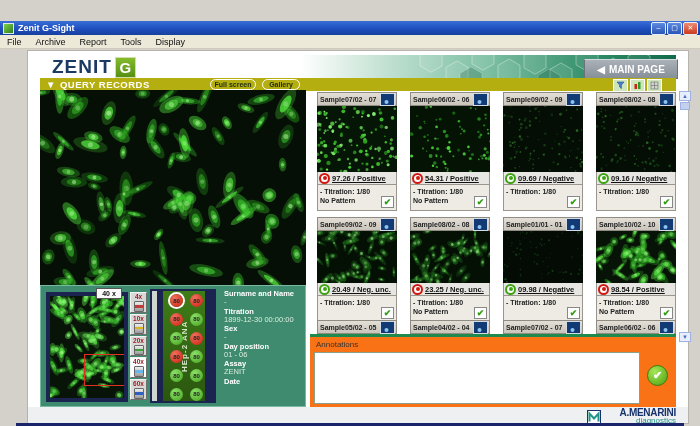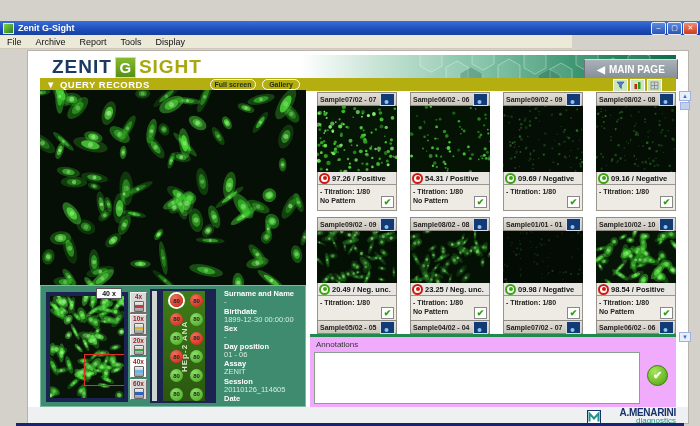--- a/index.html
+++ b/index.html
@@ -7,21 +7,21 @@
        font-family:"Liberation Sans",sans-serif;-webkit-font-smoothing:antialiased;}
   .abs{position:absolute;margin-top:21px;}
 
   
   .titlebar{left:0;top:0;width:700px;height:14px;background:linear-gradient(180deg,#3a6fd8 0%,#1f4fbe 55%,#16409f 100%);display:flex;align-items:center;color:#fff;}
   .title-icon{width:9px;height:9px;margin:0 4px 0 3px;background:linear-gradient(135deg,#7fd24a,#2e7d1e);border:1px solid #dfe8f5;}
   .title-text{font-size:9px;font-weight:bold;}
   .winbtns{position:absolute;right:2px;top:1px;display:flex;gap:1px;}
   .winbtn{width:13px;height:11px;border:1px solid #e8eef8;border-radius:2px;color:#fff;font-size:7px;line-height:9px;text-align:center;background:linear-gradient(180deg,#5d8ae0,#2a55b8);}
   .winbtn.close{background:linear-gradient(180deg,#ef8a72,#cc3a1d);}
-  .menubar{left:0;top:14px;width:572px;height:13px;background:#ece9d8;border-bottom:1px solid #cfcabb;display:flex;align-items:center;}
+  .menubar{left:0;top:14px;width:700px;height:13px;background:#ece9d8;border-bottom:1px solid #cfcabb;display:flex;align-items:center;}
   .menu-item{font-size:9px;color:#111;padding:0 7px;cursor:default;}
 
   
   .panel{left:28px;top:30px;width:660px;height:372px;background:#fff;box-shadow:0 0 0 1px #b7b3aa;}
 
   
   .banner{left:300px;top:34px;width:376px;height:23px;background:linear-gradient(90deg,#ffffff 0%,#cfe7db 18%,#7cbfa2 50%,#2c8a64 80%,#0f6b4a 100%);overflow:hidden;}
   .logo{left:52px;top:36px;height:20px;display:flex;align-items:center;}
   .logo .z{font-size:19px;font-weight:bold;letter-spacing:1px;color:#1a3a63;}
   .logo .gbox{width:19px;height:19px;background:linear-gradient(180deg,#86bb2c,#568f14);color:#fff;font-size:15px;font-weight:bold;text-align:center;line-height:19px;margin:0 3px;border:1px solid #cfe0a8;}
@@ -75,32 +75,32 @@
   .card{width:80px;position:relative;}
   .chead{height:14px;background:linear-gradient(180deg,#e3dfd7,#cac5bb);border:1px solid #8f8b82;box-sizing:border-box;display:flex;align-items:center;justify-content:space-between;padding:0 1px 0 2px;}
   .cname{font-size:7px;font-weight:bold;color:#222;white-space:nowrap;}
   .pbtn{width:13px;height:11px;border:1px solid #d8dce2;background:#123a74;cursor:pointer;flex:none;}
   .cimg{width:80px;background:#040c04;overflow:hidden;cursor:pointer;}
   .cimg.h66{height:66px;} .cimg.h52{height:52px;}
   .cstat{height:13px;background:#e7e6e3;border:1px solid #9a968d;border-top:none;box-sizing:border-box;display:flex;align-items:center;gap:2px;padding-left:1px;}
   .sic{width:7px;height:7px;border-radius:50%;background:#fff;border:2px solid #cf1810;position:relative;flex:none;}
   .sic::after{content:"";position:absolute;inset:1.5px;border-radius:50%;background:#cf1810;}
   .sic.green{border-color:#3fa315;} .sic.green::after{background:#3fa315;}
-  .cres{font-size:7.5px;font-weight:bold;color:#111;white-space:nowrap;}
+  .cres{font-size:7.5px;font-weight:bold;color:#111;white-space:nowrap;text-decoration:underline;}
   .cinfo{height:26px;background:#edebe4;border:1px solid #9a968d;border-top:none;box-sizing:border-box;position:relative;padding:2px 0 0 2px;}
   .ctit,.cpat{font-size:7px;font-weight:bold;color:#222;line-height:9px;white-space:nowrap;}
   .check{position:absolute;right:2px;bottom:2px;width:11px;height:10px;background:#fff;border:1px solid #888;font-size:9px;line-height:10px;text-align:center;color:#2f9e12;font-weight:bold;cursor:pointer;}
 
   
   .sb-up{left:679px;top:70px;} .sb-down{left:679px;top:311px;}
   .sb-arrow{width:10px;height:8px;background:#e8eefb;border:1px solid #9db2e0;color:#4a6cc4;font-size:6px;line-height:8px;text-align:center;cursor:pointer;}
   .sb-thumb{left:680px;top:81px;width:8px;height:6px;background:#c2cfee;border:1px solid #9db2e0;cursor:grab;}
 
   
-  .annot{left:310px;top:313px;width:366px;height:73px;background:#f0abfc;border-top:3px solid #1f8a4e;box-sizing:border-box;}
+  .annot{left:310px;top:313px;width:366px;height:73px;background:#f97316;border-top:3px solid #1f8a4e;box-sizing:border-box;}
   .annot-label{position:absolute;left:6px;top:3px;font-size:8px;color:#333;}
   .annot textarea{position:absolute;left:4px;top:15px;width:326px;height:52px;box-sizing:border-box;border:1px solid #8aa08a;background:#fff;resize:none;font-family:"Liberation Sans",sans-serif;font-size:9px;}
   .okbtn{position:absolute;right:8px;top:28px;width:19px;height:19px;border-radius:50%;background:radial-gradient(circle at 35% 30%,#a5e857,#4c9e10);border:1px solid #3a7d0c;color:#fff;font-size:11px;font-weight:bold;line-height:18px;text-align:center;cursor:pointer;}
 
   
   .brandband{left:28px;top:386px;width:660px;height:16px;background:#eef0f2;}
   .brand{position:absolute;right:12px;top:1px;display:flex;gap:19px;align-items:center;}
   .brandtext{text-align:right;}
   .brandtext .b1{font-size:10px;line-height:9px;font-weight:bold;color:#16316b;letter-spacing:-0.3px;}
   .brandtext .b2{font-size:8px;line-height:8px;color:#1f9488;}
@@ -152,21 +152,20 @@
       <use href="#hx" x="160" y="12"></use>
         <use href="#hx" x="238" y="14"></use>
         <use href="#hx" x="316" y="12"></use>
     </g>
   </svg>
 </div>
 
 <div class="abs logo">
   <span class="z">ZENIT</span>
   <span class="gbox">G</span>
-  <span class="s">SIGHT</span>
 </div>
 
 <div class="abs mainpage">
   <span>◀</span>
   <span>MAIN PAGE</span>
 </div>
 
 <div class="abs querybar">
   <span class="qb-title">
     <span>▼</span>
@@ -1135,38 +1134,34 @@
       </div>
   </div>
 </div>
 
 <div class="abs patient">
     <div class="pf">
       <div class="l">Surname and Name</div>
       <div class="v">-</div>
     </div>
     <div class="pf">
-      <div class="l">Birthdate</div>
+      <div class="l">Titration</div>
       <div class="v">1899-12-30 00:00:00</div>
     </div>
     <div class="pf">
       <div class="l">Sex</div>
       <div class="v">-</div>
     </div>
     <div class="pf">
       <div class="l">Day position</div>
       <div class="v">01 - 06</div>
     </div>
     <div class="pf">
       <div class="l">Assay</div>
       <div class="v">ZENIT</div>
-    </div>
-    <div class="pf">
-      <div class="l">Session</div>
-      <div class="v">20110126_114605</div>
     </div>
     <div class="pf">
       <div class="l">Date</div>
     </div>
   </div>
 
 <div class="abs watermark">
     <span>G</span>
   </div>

WHAT THE TASK REQUIRES: Copy the listing above verbatim; the pictures it contains are to stay out.

WRITTEN SOLUTION:
--- a/index.html
+++ b/index.html
@@ -7,21 +7,21 @@
        font-family:"Liberation Sans",sans-serif;-webkit-font-smoothing:antialiased;}
   .abs{position:absolute;margin-top:21px;}
 
   
   .titlebar{left:0;top:0;width:700px;height:14px;background:linear-gradient(180deg,#3a6fd8 0%,#1f4fbe 55%,#16409f 100%);display:flex;align-items:center;color:#fff;}
   .title-icon{width:9px;height:9px;margin:0 4px 0 3px;background:linear-gradient(135deg,#7fd24a,#2e7d1e);border:1px solid #dfe8f5;}
   .title-text{font-size:9px;font-weight:bold;}
   .winbtns{position:absolute;right:2px;top:1px;display:flex;gap:1px;}
   .winbtn{width:13px;height:11px;border:1px solid #e8eef8;border-radius:2px;color:#fff;font-size:7px;line-height:9px;text-align:center;background:linear-gradient(180deg,#5d8ae0,#2a55b8);}
   .winbtn.close{background:linear-gradient(180deg,#ef8a72,#cc3a1d);}
-  .menubar{left:0;top:14px;width:572px;height:13px;background:#ece9d8;border-bottom:1px solid #cfcabb;display:flex;align-items:center;}
+  .menubar{left:0;top:14px;width:700px;height:13px;background:#ece9d8;border-bottom:1px solid #cfcabb;display:flex;align-items:center;}
   .menu-item{font-size:9px;color:#111;padding:0 7px;cursor:default;}
 
   
   .panel{left:28px;top:30px;width:660px;height:372px;background:#fff;box-shadow:0 0 0 1px #b7b3aa;}
 
   
   .banner{left:300px;top:34px;width:376px;height:23px;background:linear-gradient(90deg,#ffffff 0%,#cfe7db 18%,#7cbfa2 50%,#2c8a64 80%,#0f6b4a 100%);overflow:hidden;}
   .logo{left:52px;top:36px;height:20px;display:flex;align-items:center;}
   .logo .z{font-size:19px;font-weight:bold;letter-spacing:1px;color:#1a3a63;}
   .logo .gbox{width:19px;height:19px;background:linear-gradient(180deg,#86bb2c,#568f14);color:#fff;font-size:15px;font-weight:bold;text-align:center;line-height:19px;margin:0 3px;border:1px solid #cfe0a8;}
@@ -75,32 +75,32 @@
   .card{width:80px;position:relative;}
   .chead{height:14px;background:linear-gradient(180deg,#e3dfd7,#cac5bb);border:1px solid #8f8b82;box-sizing:border-box;display:flex;align-items:center;justify-content:space-between;padding:0 1px 0 2px;}
   .cname{font-size:7px;font-weight:bold;color:#222;white-space:nowrap;}
   .pbtn{width:13px;height:11px;border:1px solid #d8dce2;background:#123a74;cursor:pointer;flex:none;}
   .cimg{width:80px;background:#040c04;overflow:hidden;cursor:pointer;}
   .cimg.h66{height:66px;} .cimg.h52{height:52px;}
   .cstat{height:13px;background:#e7e6e3;border:1px solid #9a968d;border-top:none;box-sizing:border-box;display:flex;align-items:center;gap:2px;padding-left:1px;}
   .sic{width:7px;height:7px;border-radius:50%;background:#fff;border:2px solid #cf1810;position:relative;flex:none;}
   .sic::after{content:"";position:absolute;inset:1.5px;border-radius:50%;background:#cf1810;}
   .sic.green{border-color:#3fa315;} .sic.green::after{background:#3fa315;}
-  .cres{font-size:7.5px;font-weight:bold;color:#111;white-space:nowrap;}
+  .cres{font-size:7.5px;font-weight:bold;color:#111;white-space:nowrap;text-decoration:underline;}
   .cinfo{height:26px;background:#edebe4;border:1px solid #9a968d;border-top:none;box-sizing:border-box;position:relative;padding:2px 0 0 2px;}
   .ctit,.cpat{font-size:7px;font-weight:bold;color:#222;line-height:9px;white-space:nowrap;}
   .check{position:absolute;right:2px;bottom:2px;width:11px;height:10px;background:#fff;border:1px solid #888;font-size:9px;line-height:10px;text-align:center;color:#2f9e12;font-weight:bold;cursor:pointer;}
 
   
   .sb-up{left:679px;top:70px;} .sb-down{left:679px;top:311px;}
   .sb-arrow{width:10px;height:8px;background:#e8eefb;border:1px solid #9db2e0;color:#4a6cc4;font-size:6px;line-height:8px;text-align:center;cursor:pointer;}
   .sb-thumb{left:680px;top:81px;width:8px;height:6px;background:#c2cfee;border:1px solid #9db2e0;cursor:grab;}
 
   
-  .annot{left:310px;top:313px;width:366px;height:73px;background:#f0abfc;border-top:3px solid #1f8a4e;box-sizing:border-box;}
+  .annot{left:310px;top:313px;width:366px;height:73px;background:#f97316;border-top:3px solid #1f8a4e;box-sizing:border-box;}
   .annot-label{position:absolute;left:6px;top:3px;font-size:8px;color:#333;}
   .annot textarea{position:absolute;left:4px;top:15px;width:326px;height:52px;box-sizing:border-box;border:1px solid #8aa08a;background:#fff;resize:none;font-family:"Liberation Sans",sans-serif;font-size:9px;}
   .okbtn{position:absolute;right:8px;top:28px;width:19px;height:19px;border-radius:50%;background:radial-gradient(circle at 35% 30%,#a5e857,#4c9e10);border:1px solid #3a7d0c;color:#fff;font-size:11px;font-weight:bold;line-height:18px;text-align:center;cursor:pointer;}
 
   
   .brandband{left:28px;top:386px;width:660px;height:16px;background:#eef0f2;}
   .brand{position:absolute;right:12px;top:1px;display:flex;gap:19px;align-items:center;}
   .brandtext{text-align:right;}
   .brandtext .b1{font-size:10px;line-height:9px;font-weight:bold;color:#16316b;letter-spacing:-0.3px;}
   .brandtext .b2{font-size:8px;line-height:8px;color:#1f9488;}
@@ -152,21 +152,20 @@
       <use href="#hx" x="160" y="12"></use>
         <use href="#hx" x="238" y="14"></use>
         <use href="#hx" x="316" y="12"></use>
     </g>
   </svg>
 </div>
 
 <div class="abs logo">
   <span class="z">ZENIT</span>
   <span class="gbox">G</span>
-  <span class="s">SIGHT</span>
 </div>
 
 <div class="abs mainpage">
   <span>◀</span>
   <span>MAIN PAGE</span>
 </div>
 
 <div class="abs querybar">
   <span class="qb-title">
     <span>▼</span>
@@ -1135,38 +1134,34 @@
       </div>
   </div>
 </div>
 
 <div class="abs patient">
     <div class="pf">
       <div class="l">Surname and Name</div>
       <div class="v">-</div>
     </div>
     <div class="pf">
-      <div class="l">Birthdate</div>
+      <div class="l">Titration</div>
       <div class="v">1899-12-30 00:00:00</div>
     </div>
     <div class="pf">
       <div class="l">Sex</div>
       <div class="v">-</div>
     </div>
     <div class="pf">
       <div class="l">Day position</div>
       <div class="v">01 - 06</div>
     </div>
     <div class="pf">
       <div class="l">Assay</div>
       <div class="v">ZENIT</div>
-    </div>
-    <div class="pf">
-      <div class="l">Session</div>
-      <div class="v">20110126_114605</div>
     </div>
     <div class="pf">
       <div class="l">Date</div>
     </div>
   </div>
 
 <div class="abs watermark">
     <span>G</span>
   </div>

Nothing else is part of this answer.